PURPOSE:To enable highly accurate positioning by providing thin and wide springboards in parallel then coupling faint motion tables incorporating such mechanism as has no variation of attitude and hysteresis of motion while stacking perpendicularly and assembling to perform faint motion independently. CONSTITUTION:Two-dimensional faint motion mounting table to be employed when observing a sample through electron microscope is formed as follows. At first, upper and lower rectangular blocks 1 and an intermediate rectangular block 2 are fixed through stopping parts 5, 7, 8, 10 to thin and wide springboard 3 at respective sideface. Then the central functioning face 16 of block 2 is pushed by the driving section 13 to cause displacement to the right and left. Similarly formed unit is stacked and coupled then displaced vertically while ring springs 17, 35 are provided and previously pressurized to double the movable range. Consequently, the positional resolution in the order of (nm) for the range of several dozen (mum) to several hundred (mum) can be achieved.

Description

DETAILED DESCRIPTION OF THE INVENTION The present invention can improve the line width, pitch, etc. of fine patterns such as LSI.
Under an electron microscope, the width and length (depth) of -
Mechanistically white, used when measuring in two directions, etc.
This is about a stacked two-dimensional micro-moving stage without a mountain surface.
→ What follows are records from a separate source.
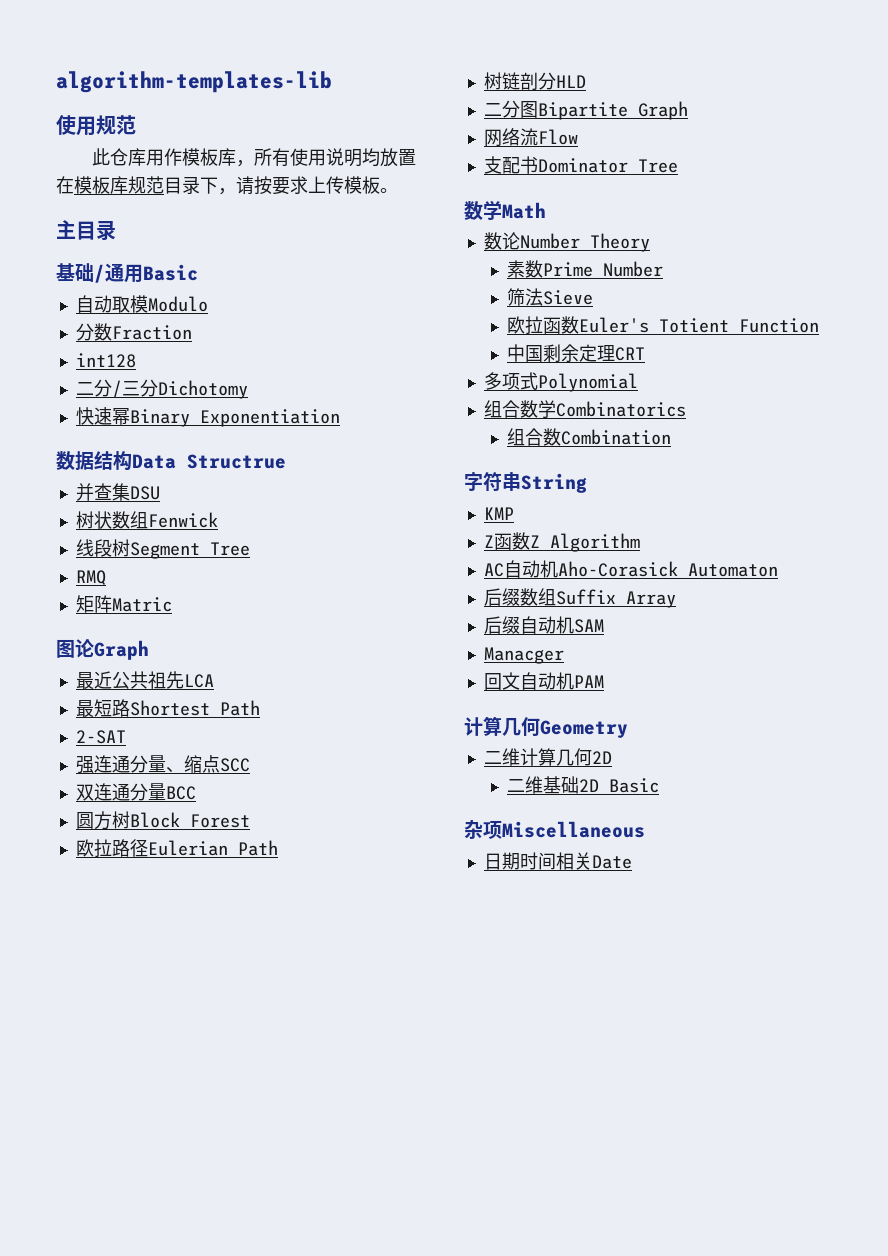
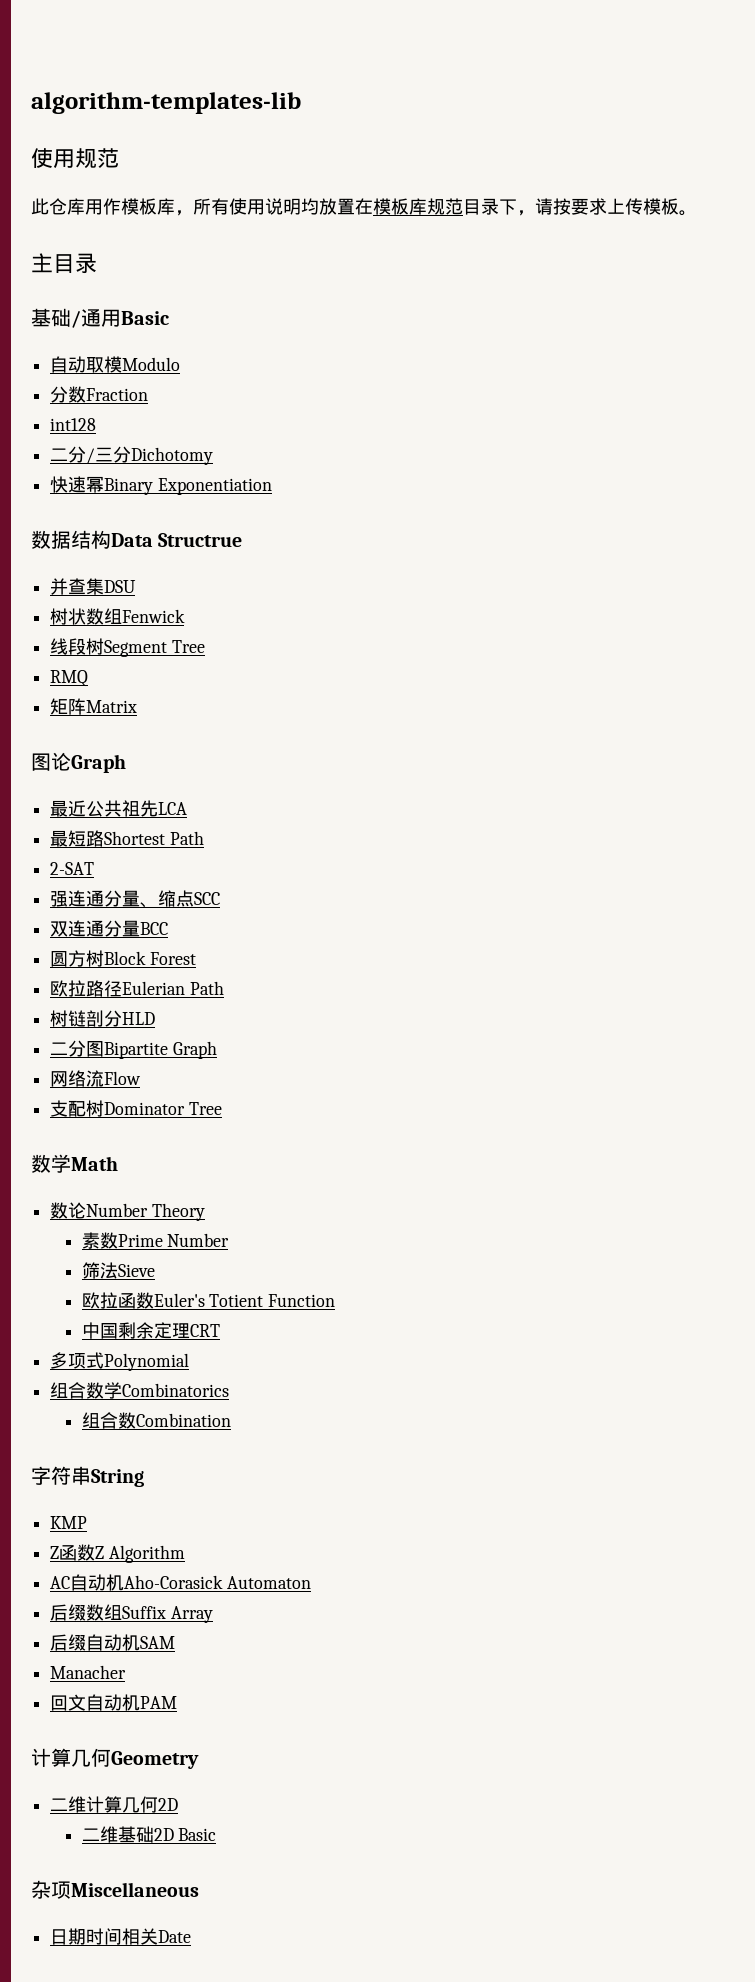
- 矩阵Matric
+ 矩阵Matrix
- 支配书Dominator Tree
+ 支配树Dominator Tree
- Manacger
+ Manacher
Conventional fine movement platforms have a movable range of several tens of mm to several hundred mm.
Although the mechanism is wide, the accuracy of one positioning is 0.01 μm at most due to the considerable change in posture. In addition, since we are not conscious of processing or observing patterns of LSIs or the like under an electron microscope, the structure uses lubricating oil, gas-generating materials, etc., and the overall size of the device is free. There were not many restrictions on production. When observing fine patterns at high magnification ÷'' under an electron microscope, as in recent years, it is possible to observe conditions that are quite restrictive, such as the absence of equipment in a vacuum chamber and the absence of frictional parts on the mechanism. High precision positioning and movement functions are required.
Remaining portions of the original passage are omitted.